Presque tous les chefs d'Etat africains sont réunis pour deux jours à Pékin pour un sommet sino-africain qui reflète la montée de l'influence chinoise sur le continent.
C’est l’une des évolutions majeures de la dernière décennie, dont nous n’avons pas totalement mesuré la portée. La Chine est devenue le premier partenaire du continent africain : le pays le plus peuplé au monde rencontre le continent-clé du 21ème siècle.
Pendant deux jours, le Président chinois Xi Jinping a reçu à Pékin plusieurs dizaines de chefs d’Etat africains, un privilège qui était autrefois l’apanage des présidents français.
Il y a certes une incitation sonnante et trébuchante à cette réunion : Xi Jinping a annoncé hier une nouvelle contribution de 60 milliards de dollars de la Chine au développement de l’Afrique, dont 15 milliards sous forme de dons ou de prêts sans intérêt, la même somme qu’au précédent sommet il y a trois ans. Mais on aurait tort de n’y voir qu’une diplomatie du carnet de chèque.
La Chine post-maoïste a commencé à s’intéresser au continent africain dans les années 2000, lorsque son développement rapide a eu besoin de plus en plus de matières premières. Les premiers déplacements de dirigeants chinois pouvaient être suivis à la trace : une étape pour le pétrole, une pour le cuivre, une troisième pour l’uranium…
Depuis, Pékin a développé une véritable stratégie africaine, relais de croissance et de puissance dans un monde redevenu celui des rapports de force et des sphères d’influence. Et pendant que Donald Trump ignore ou méprise l’Afrique, Xi la courtise et en fait des partenaires.
L’Afrique toute entière est désormais incluse la nouvelle « route de la soie » chinoise, le financement de grands travaux d’infrastructures.
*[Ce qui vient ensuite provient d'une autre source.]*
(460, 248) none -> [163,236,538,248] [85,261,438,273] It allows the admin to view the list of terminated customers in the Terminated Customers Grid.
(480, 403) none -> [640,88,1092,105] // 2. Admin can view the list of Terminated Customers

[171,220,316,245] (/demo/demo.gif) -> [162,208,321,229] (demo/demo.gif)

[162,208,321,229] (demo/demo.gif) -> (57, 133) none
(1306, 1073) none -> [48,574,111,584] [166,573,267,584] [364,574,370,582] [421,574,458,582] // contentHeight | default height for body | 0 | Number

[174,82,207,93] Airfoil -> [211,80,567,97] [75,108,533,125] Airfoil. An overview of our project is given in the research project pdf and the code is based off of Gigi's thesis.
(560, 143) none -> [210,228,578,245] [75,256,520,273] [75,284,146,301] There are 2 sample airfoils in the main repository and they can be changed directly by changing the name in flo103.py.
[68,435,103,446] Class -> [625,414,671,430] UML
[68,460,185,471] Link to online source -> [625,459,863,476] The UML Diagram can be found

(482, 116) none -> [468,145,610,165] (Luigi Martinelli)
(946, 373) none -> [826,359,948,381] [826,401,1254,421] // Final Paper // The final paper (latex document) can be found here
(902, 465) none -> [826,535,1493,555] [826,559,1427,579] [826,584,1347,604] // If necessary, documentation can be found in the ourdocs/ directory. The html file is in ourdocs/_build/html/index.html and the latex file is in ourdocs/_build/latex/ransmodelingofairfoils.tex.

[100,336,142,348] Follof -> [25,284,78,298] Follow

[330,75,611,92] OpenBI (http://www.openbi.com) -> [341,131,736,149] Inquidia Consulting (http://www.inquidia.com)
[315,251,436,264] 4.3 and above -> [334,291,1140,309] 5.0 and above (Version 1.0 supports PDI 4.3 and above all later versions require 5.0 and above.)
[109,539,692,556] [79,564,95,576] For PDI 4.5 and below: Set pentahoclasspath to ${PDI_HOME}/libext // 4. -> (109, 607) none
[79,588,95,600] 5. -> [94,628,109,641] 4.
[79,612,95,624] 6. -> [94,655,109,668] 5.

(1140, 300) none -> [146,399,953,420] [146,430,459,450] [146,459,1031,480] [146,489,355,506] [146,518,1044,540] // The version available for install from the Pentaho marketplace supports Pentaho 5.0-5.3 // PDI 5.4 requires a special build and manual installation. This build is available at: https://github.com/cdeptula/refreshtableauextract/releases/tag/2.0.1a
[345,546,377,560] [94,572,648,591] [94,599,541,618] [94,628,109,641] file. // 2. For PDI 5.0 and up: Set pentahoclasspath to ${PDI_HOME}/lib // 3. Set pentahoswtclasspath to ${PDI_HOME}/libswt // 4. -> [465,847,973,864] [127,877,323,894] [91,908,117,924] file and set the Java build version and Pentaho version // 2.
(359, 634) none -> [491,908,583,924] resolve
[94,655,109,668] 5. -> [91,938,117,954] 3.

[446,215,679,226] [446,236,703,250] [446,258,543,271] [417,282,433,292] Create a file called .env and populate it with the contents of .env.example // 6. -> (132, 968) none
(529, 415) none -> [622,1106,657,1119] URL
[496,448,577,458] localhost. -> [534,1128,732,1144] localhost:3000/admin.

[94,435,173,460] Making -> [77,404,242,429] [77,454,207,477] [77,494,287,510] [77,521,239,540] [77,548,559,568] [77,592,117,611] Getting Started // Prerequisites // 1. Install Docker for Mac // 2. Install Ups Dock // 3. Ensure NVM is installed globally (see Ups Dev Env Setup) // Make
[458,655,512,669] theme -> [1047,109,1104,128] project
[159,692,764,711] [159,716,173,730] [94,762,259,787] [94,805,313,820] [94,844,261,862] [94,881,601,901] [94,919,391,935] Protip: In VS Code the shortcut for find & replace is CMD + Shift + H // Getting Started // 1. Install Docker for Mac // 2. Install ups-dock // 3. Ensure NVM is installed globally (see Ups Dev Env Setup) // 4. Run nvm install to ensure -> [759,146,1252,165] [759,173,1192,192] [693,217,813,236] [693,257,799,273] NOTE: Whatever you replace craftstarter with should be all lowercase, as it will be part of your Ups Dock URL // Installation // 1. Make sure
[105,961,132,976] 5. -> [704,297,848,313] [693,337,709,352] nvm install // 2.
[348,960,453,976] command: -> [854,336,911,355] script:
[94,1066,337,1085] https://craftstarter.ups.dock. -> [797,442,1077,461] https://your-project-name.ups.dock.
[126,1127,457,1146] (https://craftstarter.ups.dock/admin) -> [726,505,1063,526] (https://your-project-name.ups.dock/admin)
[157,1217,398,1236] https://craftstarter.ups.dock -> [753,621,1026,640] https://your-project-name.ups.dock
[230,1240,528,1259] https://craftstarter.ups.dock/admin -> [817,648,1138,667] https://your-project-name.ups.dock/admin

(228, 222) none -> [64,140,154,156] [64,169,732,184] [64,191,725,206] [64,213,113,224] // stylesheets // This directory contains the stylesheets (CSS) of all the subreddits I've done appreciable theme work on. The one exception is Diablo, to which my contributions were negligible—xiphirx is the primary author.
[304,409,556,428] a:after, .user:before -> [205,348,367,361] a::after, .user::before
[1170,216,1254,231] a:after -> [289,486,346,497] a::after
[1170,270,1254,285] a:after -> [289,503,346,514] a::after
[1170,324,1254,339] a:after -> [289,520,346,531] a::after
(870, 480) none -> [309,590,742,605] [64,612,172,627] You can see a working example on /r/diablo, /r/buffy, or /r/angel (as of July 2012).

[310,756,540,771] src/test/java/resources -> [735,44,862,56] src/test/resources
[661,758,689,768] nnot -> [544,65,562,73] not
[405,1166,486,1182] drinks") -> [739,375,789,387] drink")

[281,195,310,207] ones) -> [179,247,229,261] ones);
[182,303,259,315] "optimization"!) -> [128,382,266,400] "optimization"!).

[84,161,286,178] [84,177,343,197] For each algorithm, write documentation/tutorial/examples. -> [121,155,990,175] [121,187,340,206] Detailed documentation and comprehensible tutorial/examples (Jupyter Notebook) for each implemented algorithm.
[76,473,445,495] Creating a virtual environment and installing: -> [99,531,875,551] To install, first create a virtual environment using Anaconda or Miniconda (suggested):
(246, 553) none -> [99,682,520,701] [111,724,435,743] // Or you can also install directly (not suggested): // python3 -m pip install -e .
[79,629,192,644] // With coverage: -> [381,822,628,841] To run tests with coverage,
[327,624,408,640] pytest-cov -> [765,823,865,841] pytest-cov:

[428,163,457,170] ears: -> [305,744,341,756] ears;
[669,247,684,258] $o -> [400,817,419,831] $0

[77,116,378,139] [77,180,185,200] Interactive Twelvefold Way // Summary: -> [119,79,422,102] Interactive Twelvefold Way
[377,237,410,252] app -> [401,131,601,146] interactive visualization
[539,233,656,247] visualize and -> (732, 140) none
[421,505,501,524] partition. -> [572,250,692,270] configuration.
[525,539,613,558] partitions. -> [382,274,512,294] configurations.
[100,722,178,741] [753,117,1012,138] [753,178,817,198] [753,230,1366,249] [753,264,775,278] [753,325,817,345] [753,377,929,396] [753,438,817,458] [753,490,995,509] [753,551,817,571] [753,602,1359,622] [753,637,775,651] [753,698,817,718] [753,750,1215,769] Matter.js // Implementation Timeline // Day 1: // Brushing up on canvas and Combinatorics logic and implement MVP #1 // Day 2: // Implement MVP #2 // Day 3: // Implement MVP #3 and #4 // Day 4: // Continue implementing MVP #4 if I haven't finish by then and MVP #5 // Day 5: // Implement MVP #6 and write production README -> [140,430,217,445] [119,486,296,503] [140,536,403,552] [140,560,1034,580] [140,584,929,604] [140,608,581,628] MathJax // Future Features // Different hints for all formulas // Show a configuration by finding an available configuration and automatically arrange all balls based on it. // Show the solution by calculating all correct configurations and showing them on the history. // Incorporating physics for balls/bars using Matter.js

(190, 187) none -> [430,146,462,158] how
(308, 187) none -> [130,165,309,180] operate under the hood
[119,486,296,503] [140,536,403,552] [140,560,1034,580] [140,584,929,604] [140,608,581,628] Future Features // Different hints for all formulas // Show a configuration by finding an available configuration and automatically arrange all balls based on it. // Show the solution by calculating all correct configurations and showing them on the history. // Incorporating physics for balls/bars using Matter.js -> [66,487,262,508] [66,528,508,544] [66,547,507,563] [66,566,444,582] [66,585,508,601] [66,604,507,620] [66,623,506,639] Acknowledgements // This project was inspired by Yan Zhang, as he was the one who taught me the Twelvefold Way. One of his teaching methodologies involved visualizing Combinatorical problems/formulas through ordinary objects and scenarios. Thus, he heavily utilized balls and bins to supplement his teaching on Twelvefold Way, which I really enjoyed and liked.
La Chine a ainsi construit une voie ferrée entre la capitale éthiopienne, Addis Abeba, et le port de Djibouti, qui remplace –le symbole est fort-, une ligne précédente construite par les Français au début du 20ème siècle.
L’ancienne colonie française de Djibouti abrite d’ailleurs la première base militaire chinoise hors de Chine.
A travers tout le continent, les Instituts Confucius, ces écoles de langues financées par Pékin, ne désemplissent pas, signe d’une relation qui va au-delà des gros contrats.
Pékin s’offre en fait en alternative aux anciennes puissances coloniales défaillantes ou aux États-Unis dont le désintérêt pour l’Afrique a été grossièrement signifié par Donald Trump lorsqu’il a parlé de « pays de merde » (« shitholes »).
La Chine a longtemps eu la puissance modeste. Avec Xi Jinping, elle promeut désormais un modèle de capitalisme autoritaire capable de sortir des centaines de millions de personnes de la misère ; De quoi séduire un continent encore en développement.
Il y a évidemment un revers de la médaille, à commencer par le piège de la dette qui menace déjà plusieurs pays d’Afrique par trop liés à Pékin. Et si, officiellement, il n’y a pas de conditionnalité politique à l’aide chinoise, il y a assurément un clientélisme peu regardant en matière de droits de l’homme.
L’influence chinoise en Afrique est devenue un fait géopolitique majeur. Mais si la Chine est aussi forte en Afrique, c’est d’abord parce que nous n’avons pas su nouer, avec ce continent, des relations postcoloniales équitables et durables. Peut-être est-il temps de changer notre regard sur l’Afrique, avant de découvrir qu’elle s’est bel et bien choisie de nouveaux amis.